Records from a dataset
Segment Open
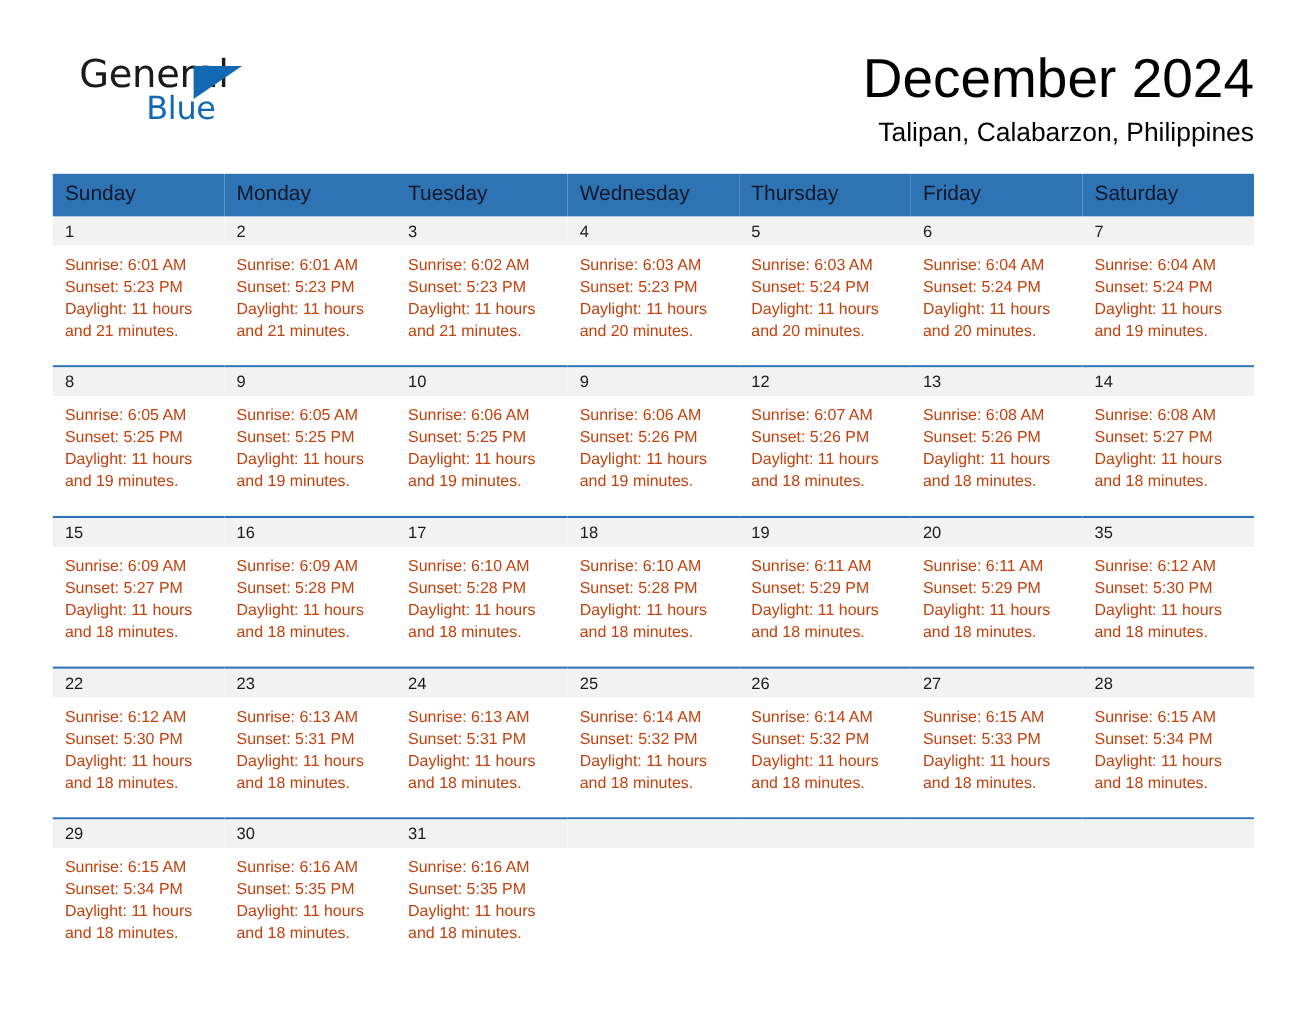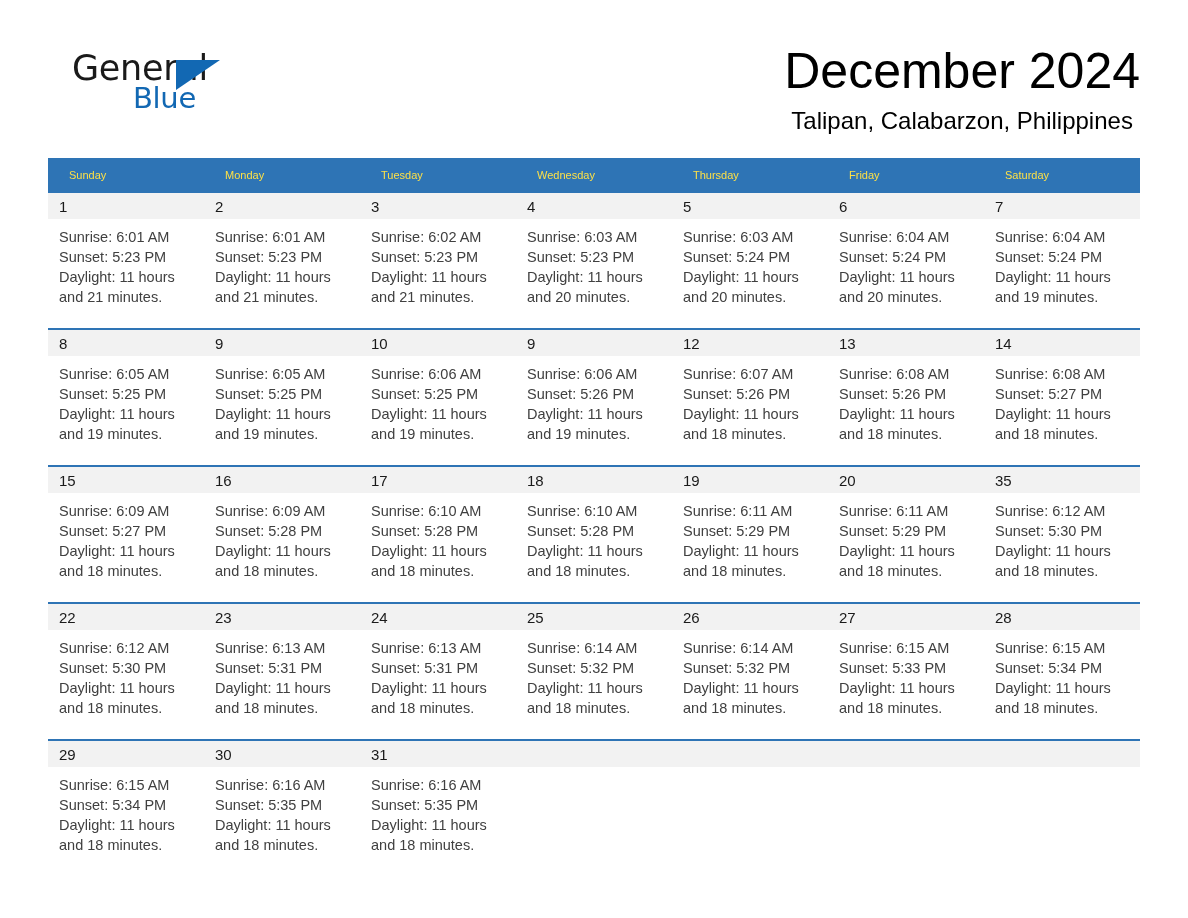--- a/index.html
+++ b/index.html
@@ -85,7 +85,6 @@
     line-height: 34px;
     margin-top: 6px;
     white-space: nowrap;
-    text-align: center;
   }
 
   

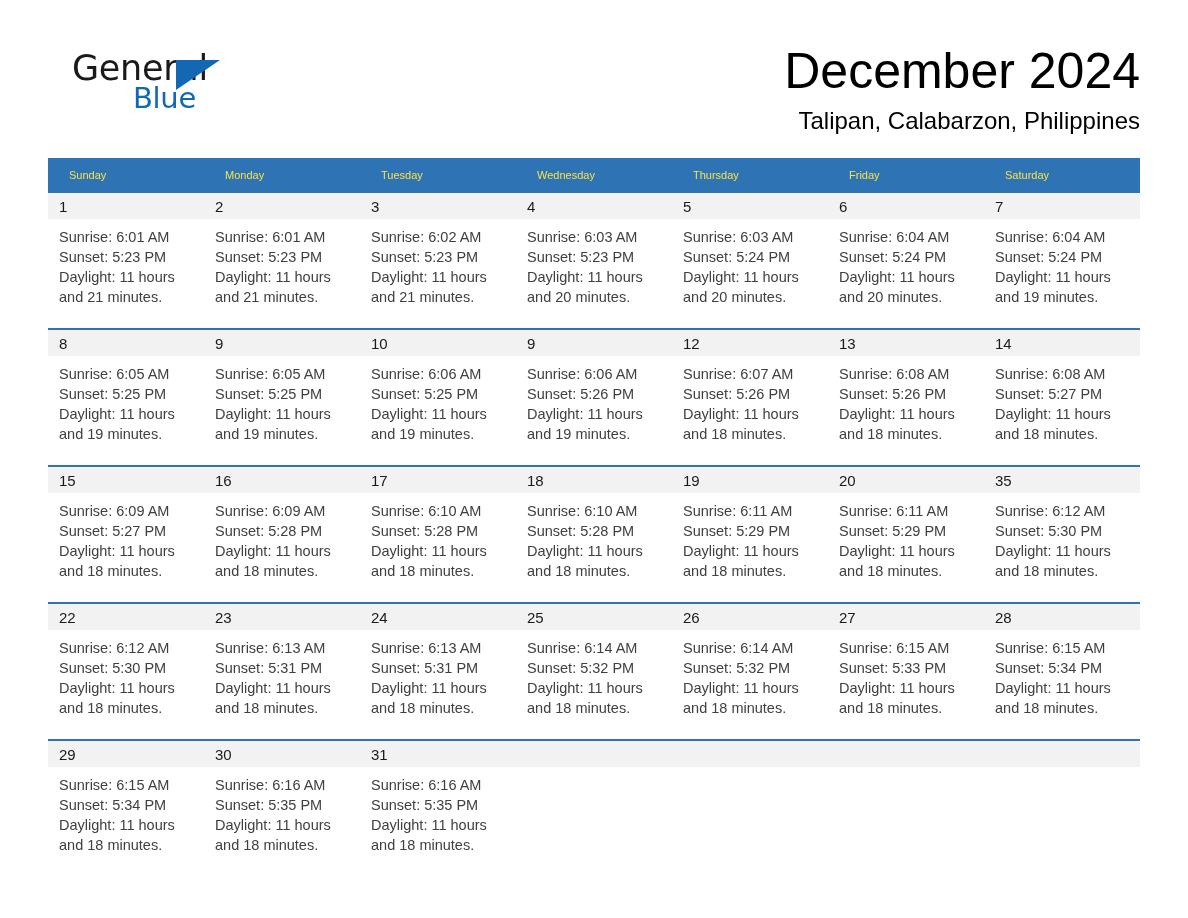--- a/index.html
+++ b/index.html
@@ -103,11 +103,11 @@
 
   thead th {
     background: #2e74b5;
-    color: #fde047;
-    font-size: 11px;
+    color: #0f172a;
+    font-size: 19px;
     font-weight: 400;
     text-align: left;
-    padding: 8px 0 9px 21px;
+    padding: 8px 0 9px 11px;
     height: 18px;
     vertical-align: middle;
     font-family: "Liberation Sans", sans-serif;

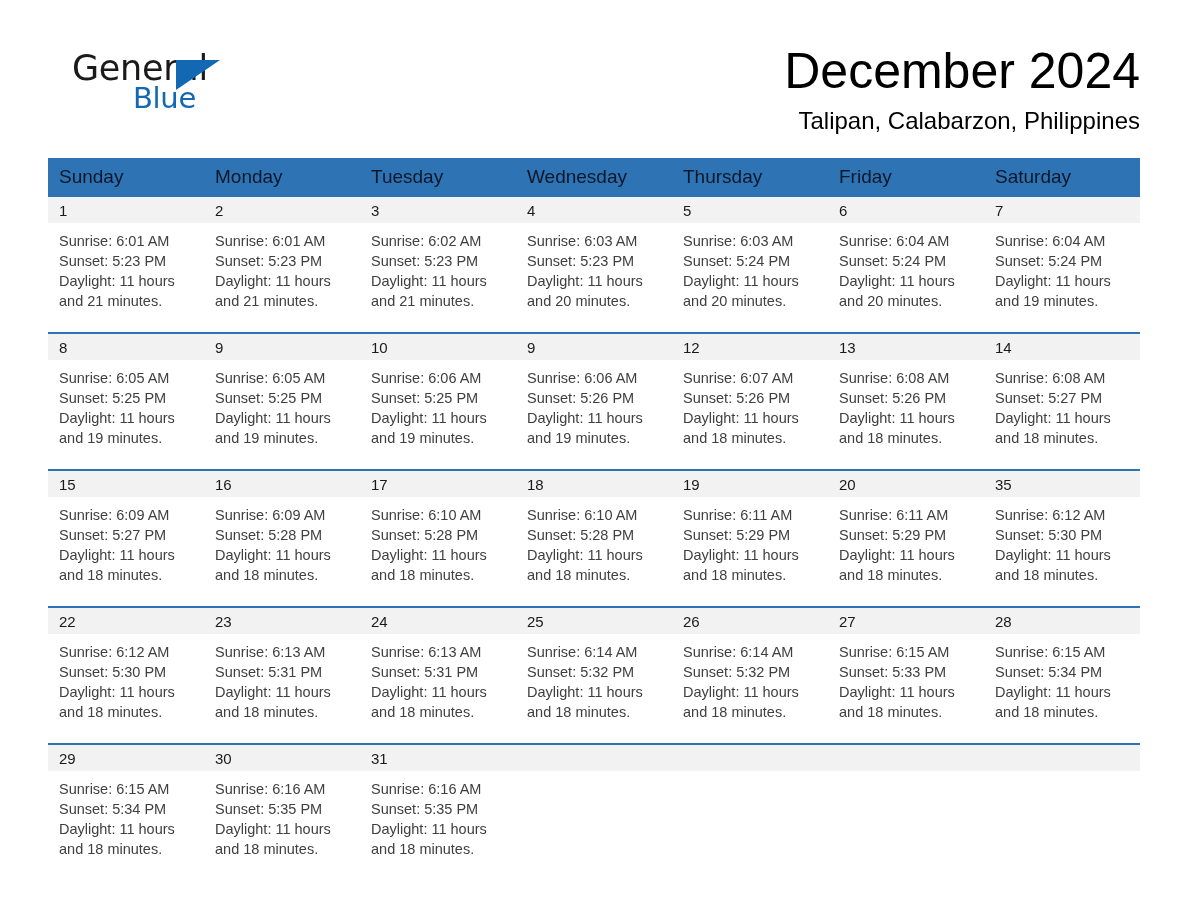--- a/index.html
+++ b/index.html
@@ -142,7 +142,7 @@
     padding: 8px 8px 0 11px;
     font-size: 14.5px;
     line-height: 20px;
-    color: #404040;
+    color: #c2410c;
   }
   .details div { white-space: nowrap; }
 </style>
Segment Closed
**EXERCISE PROMPT**
The records above are to be set down exactly as written, with no images.

**RESULT FOR THIS TASK**
--- a/index.html
+++ b/index.html
@@ -85,7 +85,6 @@
     line-height: 34px;
     margin-top: 6px;
     white-space: nowrap;
-    text-align: center;
   }
 
   

--- a/index.html
+++ b/index.html
@@ -103,11 +103,11 @@
 
   thead th {
     background: #2e74b5;
-    color: #fde047;
-    font-size: 11px;
+    color: #0f172a;
+    font-size: 19px;
     font-weight: 400;
     text-align: left;
-    padding: 8px 0 9px 21px;
+    padding: 8px 0 9px 11px;
     height: 18px;
     vertical-align: middle;
     font-family: "Liberation Sans", sans-serif;

--- a/index.html
+++ b/index.html
@@ -142,7 +142,7 @@
     padding: 8px 8px 0 11px;
     font-size: 14.5px;
     line-height: 20px;
-    color: #404040;
+    color: #c2410c;
   }
   .details div { white-space: nowrap; }
 </style>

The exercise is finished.